Prefix tuning is another approach for adapting language models to specific tasks. Similar to prompt tuning, it aims to leverage the pre-existing knowledge in a language model, but it does this by appending a sequence of tunable vectors to the input sequence. These vectors are learned embeddings that can influence the model’s behavior.

In prefix tuning, a set of continuous vectors is optimized during training. These vectors, or prefixes, are prepended to the input sequence, effectively serving as a kind of learned context that guides the model’s responses. The model itself remains frozen, so only the prefixes are optimized, which is a much smaller subset of parameters compared to the entire model.

prefix tuning image

Prompt Tuning vs. Prefix Tuning

Both techniques were developed independently at about the same time. Therefore, there are no benchmarks in the papers against which to compare them. According to this paper Prefix tuning generally performs better in-domain, but may not generalize well to out-of-domain data compared to prompt tuning. Although prefix tuning modifies more layers and uses more memory, it’s efficient at adapting to specific tasks with more parameters. Prompt tuning, with fewer parameters, is more memory efficient, making it suitable for limited resources despite potentially poorer in-domain performance.

Use prompt tuning if you need a memory efficient approach and your task involves dealing with data from different domains, as it offers better domain robustness. Choose Prefix Tuning if you have the computing resources and are focused on achieving the best performance within a specific domain, as it will generally perform better on in-domain data.

What we’ve learned

Prefix and prompt tuning are methods used to steer the output of large language models. They are handy for adapting models to specific tasks.

Efficiency in Parameter Tuning: Both prefix and prompt tuning add a small set of trainable parameters to a fixed, pre-trained model. This is more parameter-efficient compared to full model fine-tuning, where every parameter of the model is updated. This efficiency makes these methods appealing when computational resources are limited.

Task-Specific Customization: These methods allow for the customization of language models for specific tasks or domains without needing to retrain the entire model.

Preserving Pre-Trained Knowledge: Since the bulk of the model’s parameters remains unchanged, the knowledge captured during the original, extensive pre-training is preserved.

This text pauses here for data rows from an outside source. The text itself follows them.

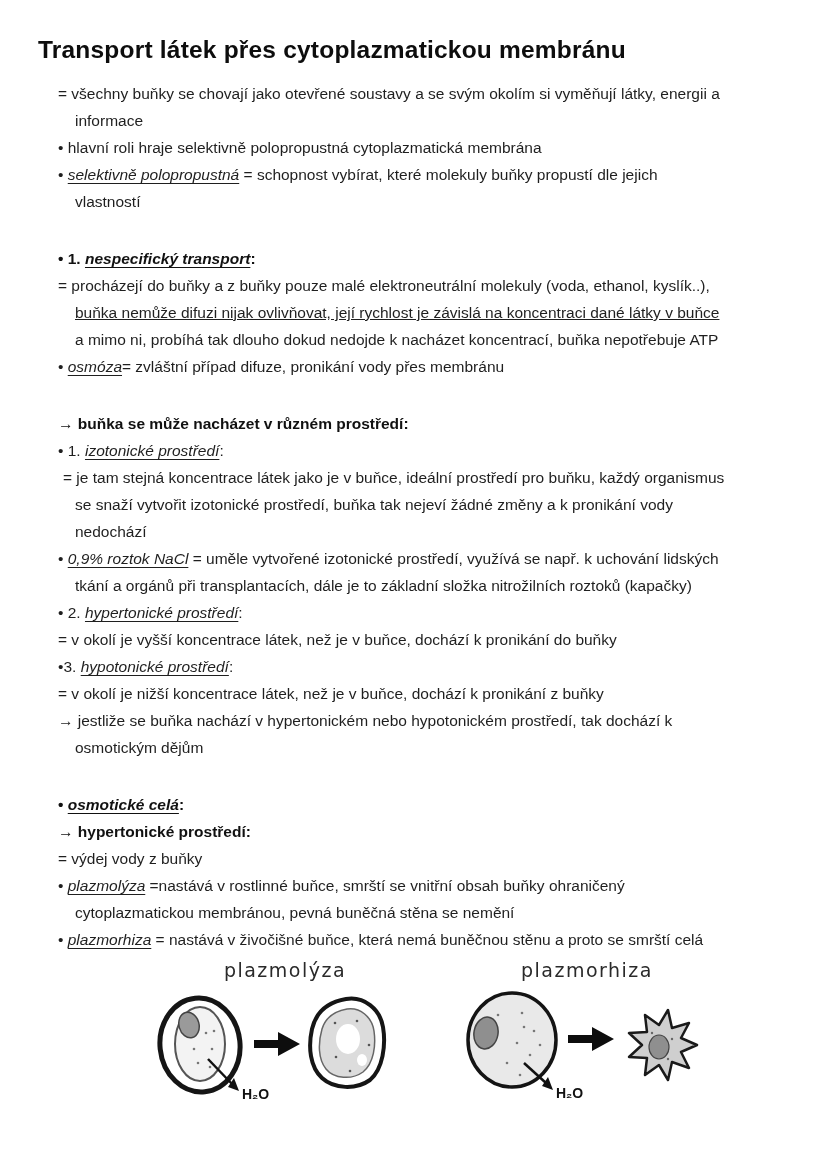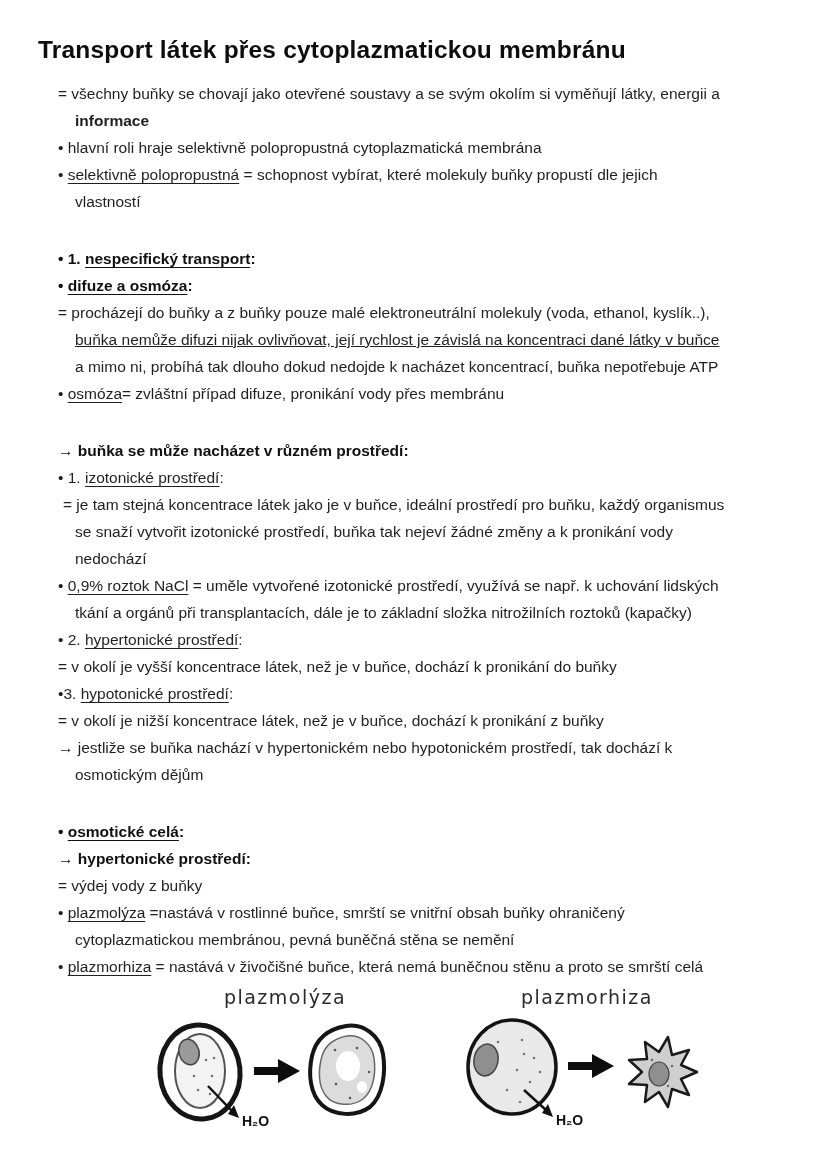--- a/index.html
+++ b/index.html
@@ -50,7 +50,7 @@
 
   <div class="body">
       <div class="line"><span>= všechny buňky se chovají jako otevřené soustavy a se svým okolím si vyměňují látky, energii a</span></div>
-      <div class="line" style="padding-left: 17px; font-weight: bold;"><span>informace</span></div>
+      <div class="line" style="padding-left: 17px;"><span>informace</span></div>
       <div class="line"><span>• hlavní roli hraje selektivně polopropustná cytoplazmatická membrána</span></div>
       <div class="line"><span>• </span><span class="u">selektivně polopropustná</span><span> = schopnost vybírat, které molekuly buňky propustí dle jejich</span></div>
       <div class="line" style="padding-left: 17px;"><span>vlastností</span></div>

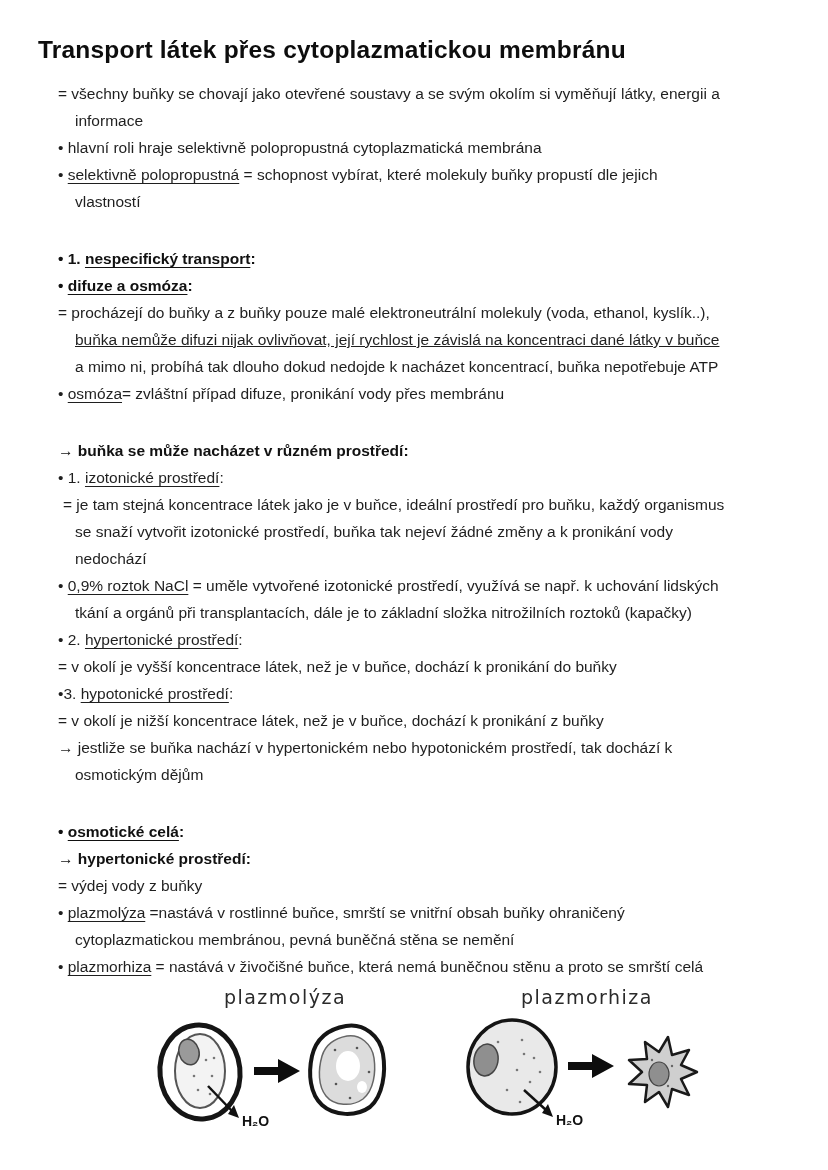--- a/index.html
+++ b/index.html
@@ -25,7 +25,7 @@
   .line { white-space:nowrap; }
   .blank { height:30px; }
   .b { font-weight:bold; color:#111; }
-  .u { text-decoration:underline; text-underline-offset:2.5px; }
+  .u { text-decoration:underline; text-underline-offset:2.5px;font-style:italic; }
   .diagrams { display:flex; margin-top:6px; }
   .diagram { display:flex; flex-direction:column; }
   .d1 { margin-left:112px; width:270px; }

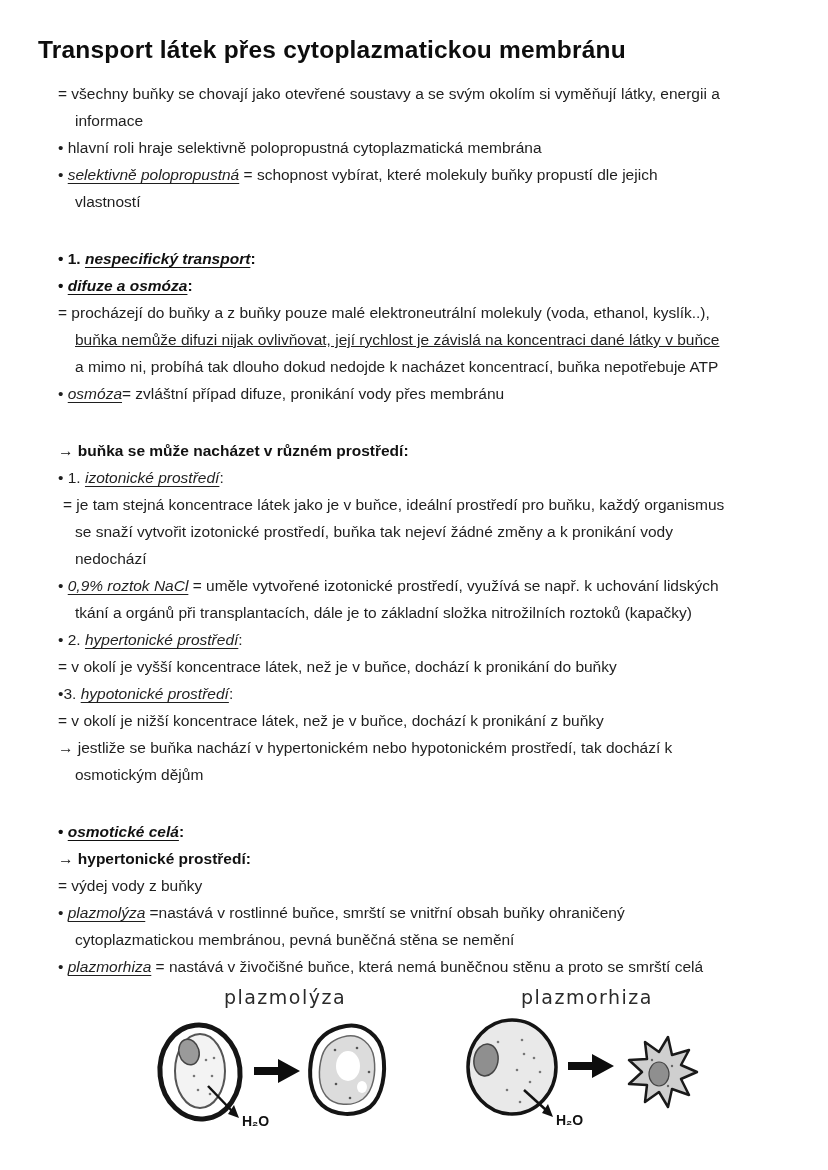--- a/index.html
+++ b/index.html
@@ -56,7 +56,6 @@
       <div class="line" style="padding-left: 17px;"><span>vlastností</span></div>
       <div class="line blank"></div>
       <div class="line"><span class="b">• 1. </span><span class="b u">nespecifický transport</span><span class="b">:</span></div>
-      <div class="line"><span class="b">• </span><span class="b u">difuze a osmóza</span><span class="b">:</span></div>
       <div class="line"><span>= procházejí do buňky a z buňky pouze malé elektroneutrální molekuly (voda, ethanol, kyslík..),</span></div>
       <div class="line" style="padding-left: 17px; text-decoration: underline;"><span>buňka nemůže difuzi nijak ovlivňovat, její rychlost je závislá na koncentraci dané látky v buňce</span></div>
       <div class="line" style="padding-left: 17px;"><span>a mimo ni, probíhá tak dlouho dokud nedojde k nacházet koncentrací, buňka nepotřebuje ATP</span></div>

This is beneficial as it ensures that the model retains its general language understanding abilities while adapting to new tasks.

In conclusion, the appeal of prompt tuning and prefix tuning lies in their efficiency, flexibility, and the ability to leverage the vast pre-trained knowledge of models. By adding only a small set of trainable parameters, these methods offer a more resource-efficient way to customize these powerful models for specific tasks or domains.

Their use also underscores a crucial shift in machine learning approaches - from models that need extensive retraining to adaptable systems that can apply their vast preexisting knowledge to new scenarios with minimal adjustments.